L’effetto pratico della riforma è chiaro: chi decide di cambiare fondo può convogliare nella nuova forma sia il montante accumulato sia i contributi futuri. Questo rafforza il ruolo della scelta individuale e incentiva una maggiore concorrenza basata su costi, rendimenti e qualità della gestione.

Alcuni operatori esprimono però preoccupazioni, sostenendo che la liberalizzazione del contributo datoriale potrebbe alterare l’equilibrio costruito dalla contrattazione collettiva. Secondo queste posizioni, il contributo del datore di lavoro rappresenta un elemento strutturale del sistema negoziale e non dovrebbe essere completamente svincolato.

La riforma, tuttavia, mira a rendere il mercato più dinamico e orientato alle esigenze degli aderenti.
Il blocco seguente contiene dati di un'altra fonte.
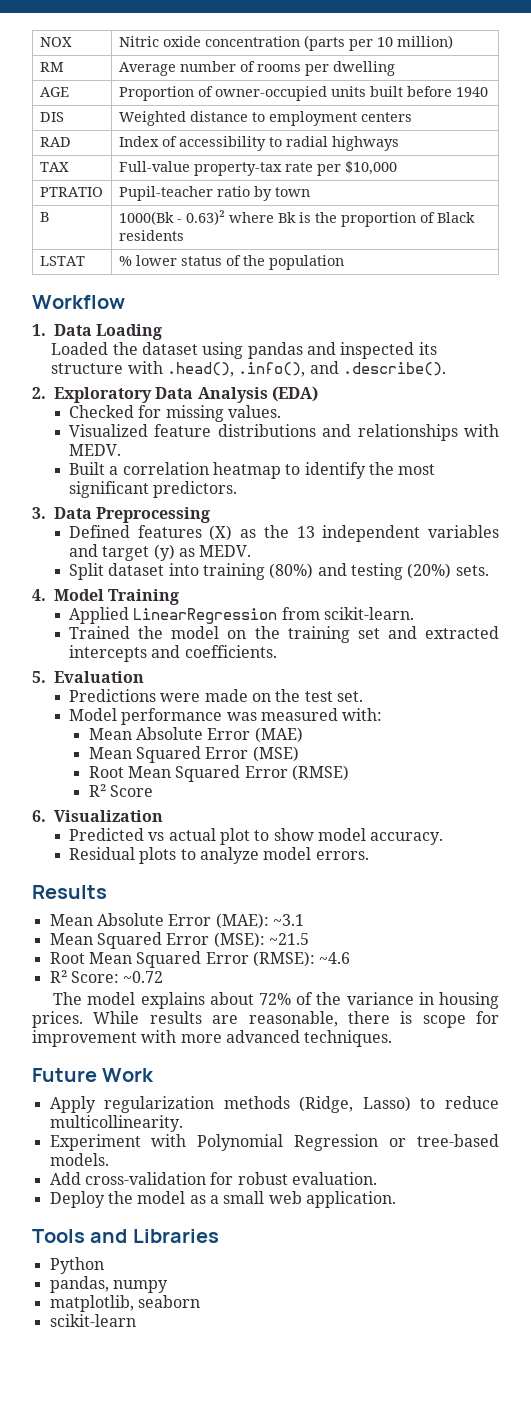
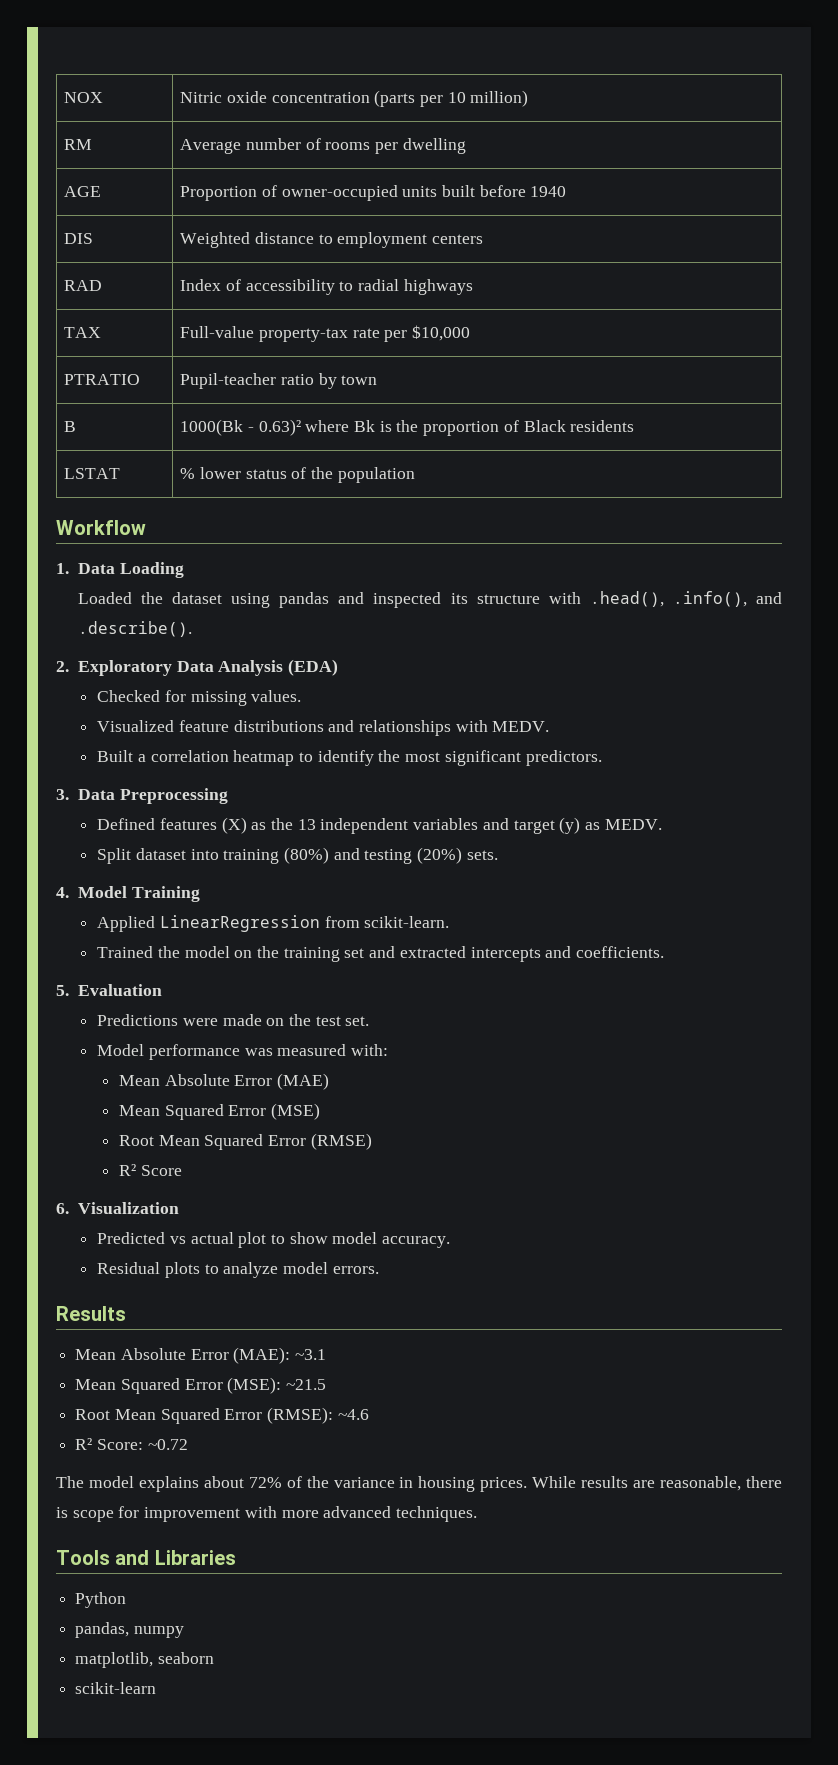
- Future Work
- Apply regularization methods (Ridge, Lasso) to reduce multicollinearity.
- Experiment with Polynomial Regression or tree-based models.
- Add cross-validation for robust evaluation.
- Deploy the model as a small web application.

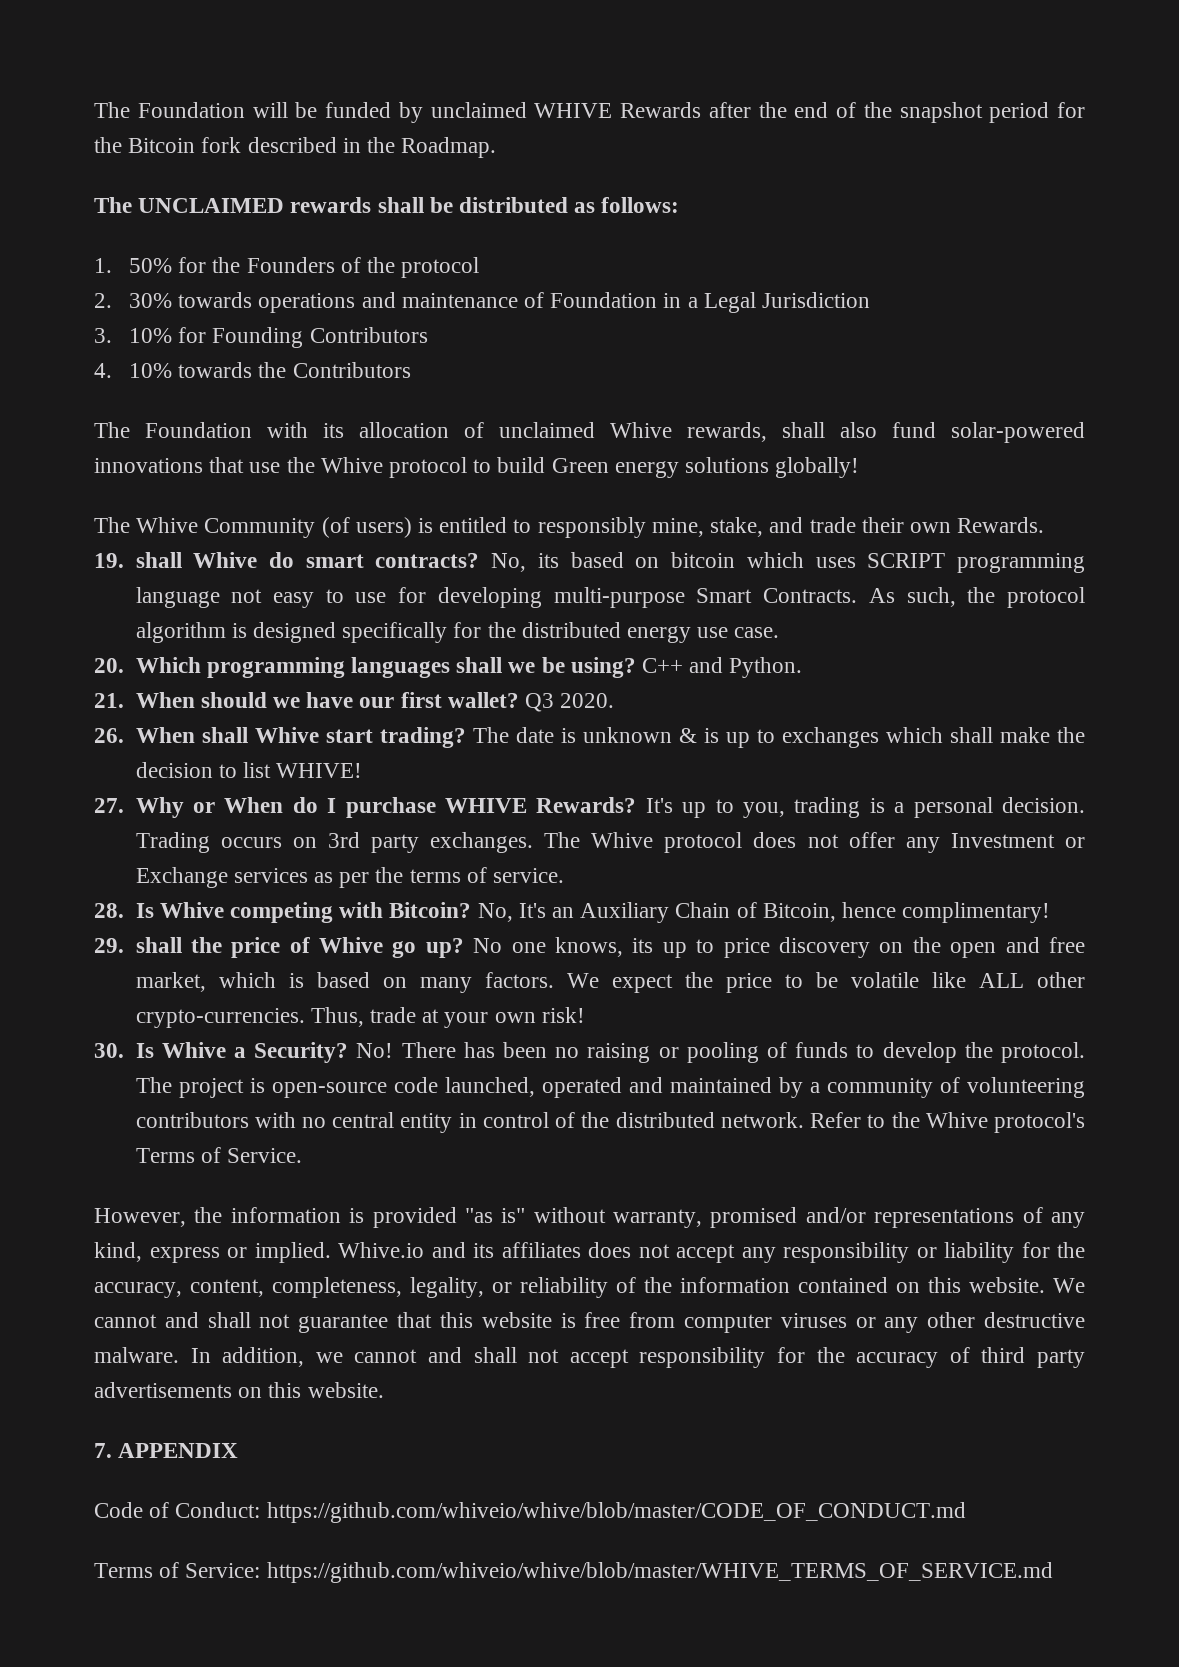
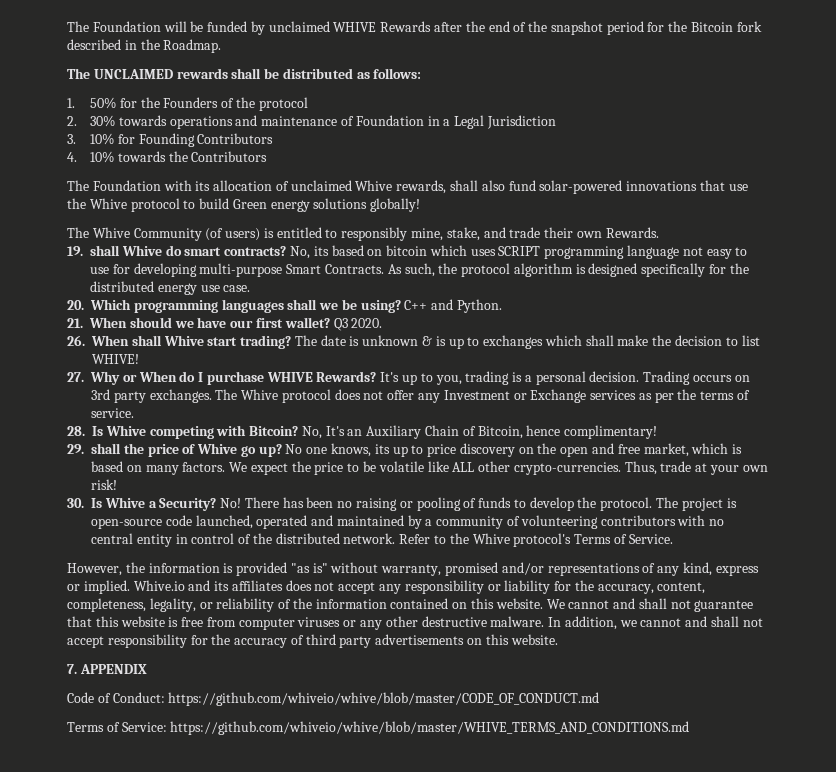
- Terms of Service: https://github.com/whiveio/whive/blob/master/WHIVE_TERMS_OF_SERVICE.md
+ Terms of Service: https://github.com/whiveio/whive/blob/master/WHIVE_TERMS_AND_CONDITIONS.md

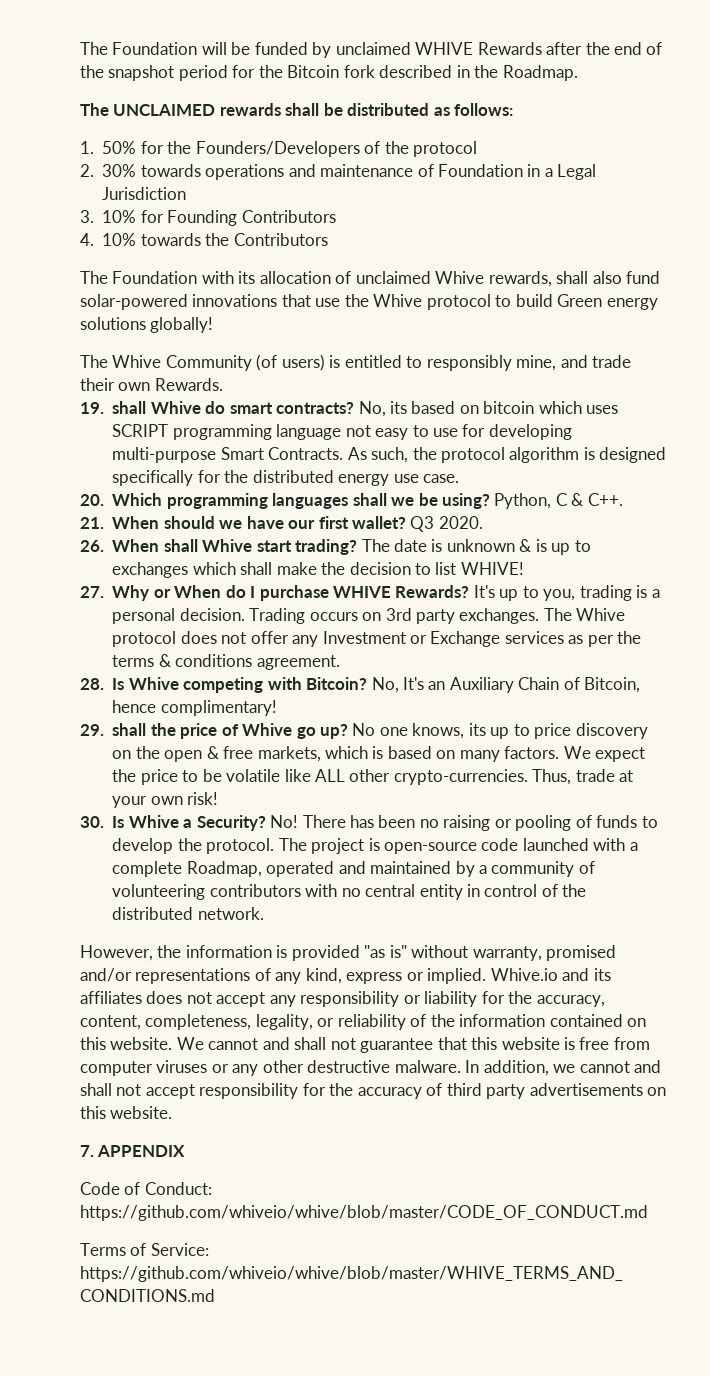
- 1. 50% for the Founders of the protocol
+ 1. 50% for the Founders/Developers of the protocol
- The Whive Community (of users) is entitled to responsibly mine, stake, and trade their own Rewards.
+ The Whive Community (of users) is entitled to responsibly mine, and trade their own Rewards.
- C++ and Python.
+ Python, C & C++.
- The Whive protocol does not offer any Investment or Exchange services as per the terms of service.
+ The Whive protocol does not offer any Investment or Exchange services as per the terms & conditions agreement.
- No one knows, its up to price discovery on the open and free market, which is based on many factors.
+ No one knows, its up to price discovery on the open & free markets, which is based on many factors.
- The project is open-source code launched, operated and maintained by a community of volunteering contributors with no central entity in control of the distributed network. Refer to the Whive protocol's Terms of Service.
+ The project is open-source code launched with a complete Roadmap, operated and maintained by a community of volunteering contributors with no central entity in control of the distributed network.

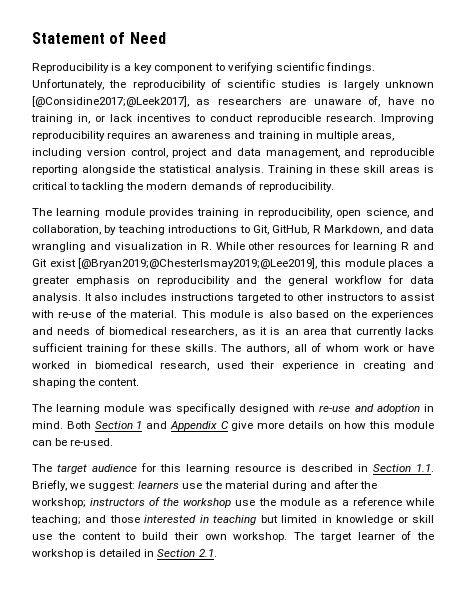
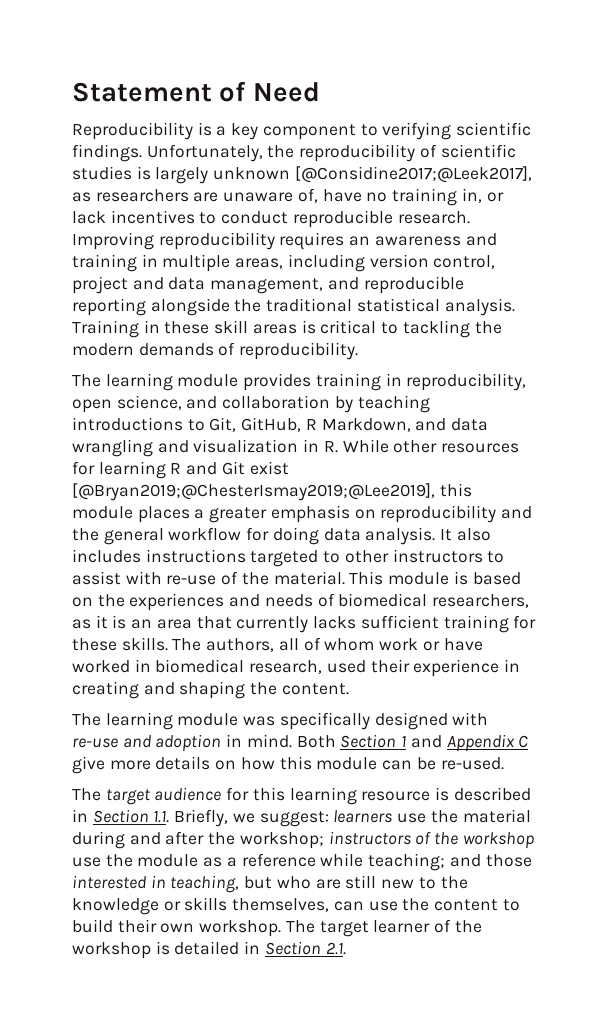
- Improving reproducibility requires an awareness and training in multiple areas, including version control, project and data management, and reproducible reporting alongside the statistical analysis.
+ Improving reproducibility requires an awareness and training in multiple areas, including version control, project and data management, and reproducible reporting alongside the traditional statistical analysis.
- The learning module provides training in reproducibility, open science, and collaboration, by teaching introductions to Git, GitHub, R Markdown, and data wrangling and visualization in R. While other resources for learning R and Git exist [@Bryan2019;@ChesterIsmay2019;@Lee2019], this module places a greater emphasis on reproducibility and the general workflow for data analysis.
+ The learning module provides training in reproducibility, open science, and collaboration by teaching introductions to Git, GitHub, R Markdown, and data wrangling and visualization in R. While other resources for learning R and Git exist [@Bryan2019;@ChesterIsmay2019;@Lee2019], this module places a greater emphasis on reproducibility and the general workflow for doing data analysis.
- This module is also based on the experiences and needs of biomedical researchers, as it is an area that currently lacks sufficient training for these skills.
+ This module is based on the experiences and needs of biomedical researchers, as it is an area that currently lacks sufficient training for these skills.
- The target audience for this learning resource is described in Section 1.1. Briefly, we suggest: learners use the material during and after the workshop; instructors of the workshop use the module as a reference while teaching; and those interested in teaching but limited in knowledge or skill use the content to build their own workshop.
+ The target audience for this learning resource is described in Section 1.1. Briefly, we suggest: learners use the material during and after the workshop; instructors of the workshop use the module as a reference while teaching; and those interested in teaching, but who are still new to the knowledge or skills themselves, can use the content to build their own workshop.

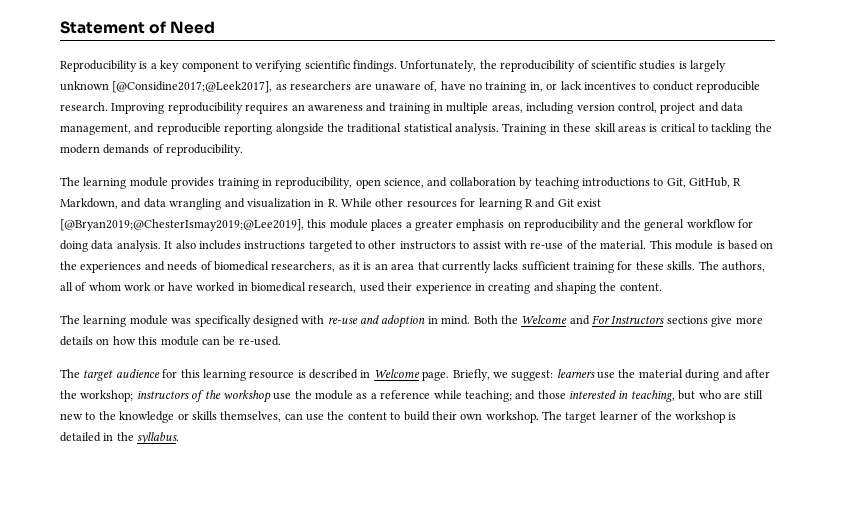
- Both Section 1 and Appendix C give more details on how this module can be re-used.
+ Both the Welcome and For Instructors sections give more details on how this module can be re-used.
- The target audience for this learning resource is described in Section 1.1. Briefly, we suggest: learners use the material during and after the workshop; instructors of the workshop use the module as a reference while teaching; and those interested in teaching, but who are still new to the knowledge or skills themselves, can use the content to build their own workshop.
+ The target audience for this learning resource is described in Welcome page. Briefly, we suggest: learners use the material during and after the workshop; instructors of the workshop use the module as a reference while teaching; and those interested in teaching, but who are still new to the knowledge or skills themselves, can use the content to build their own workshop.
- The target learner of the workshop is detailed in Section 2.1.
+ The target learner of the workshop is detailed in the syllabus.

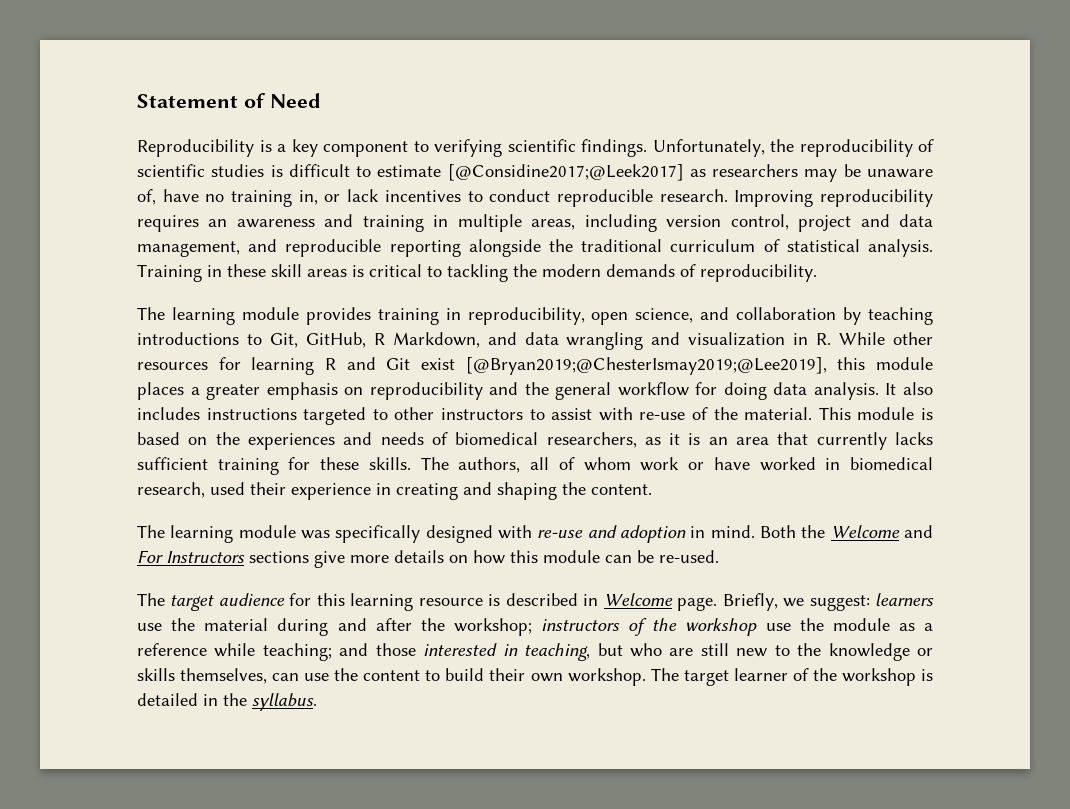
- Unfortunately, the reproducibility of scientific studies is largely unknown [@Considine2017;@Leek2017], as researchers are unaware of, have no training in, or lack incentives to conduct reproducible research.
+ Unfortunately, the reproducibility of scientific studies is difficult to estimate [@Considine2017;@Leek2017] as researchers may be unaware of, have no training in, or lack incentives to conduct reproducible research.
- Improving reproducibility requires an awareness and training in multiple areas, including version control, project and data management, and reproducible reporting alongside the traditional statistical analysis.
+ Improving reproducibility requires an awareness and training in multiple areas, including version control, project and data management, and reproducible reporting alongside the traditional curriculum of statistical analysis.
Prima di procedere a un trasferimento, è comunque necessario valutare attentamente costi, rendimenti e caratteristiche delle diverse forme pensionistiche.

Le commissioni di gestione e le spese amministrative incidono nel lungo periodo e possono determinare differenze significative sul montante finale. La Covip raccomanda di confrontare le schede dei costi, obbligatorie per tutti i fondi, così da effettuare una scelta realmente consapevole.

Le operazioni di trasferimento devono essere completate entro 6 mesi dalla richiesta, secondo le Linee guida di autoregolazione del 2008. Per i dipendenti pubblici continua ad applicarsi il D. Lgs. 124/1993, che prevede requisiti di anzianità più lunghi rispetto al settore privato.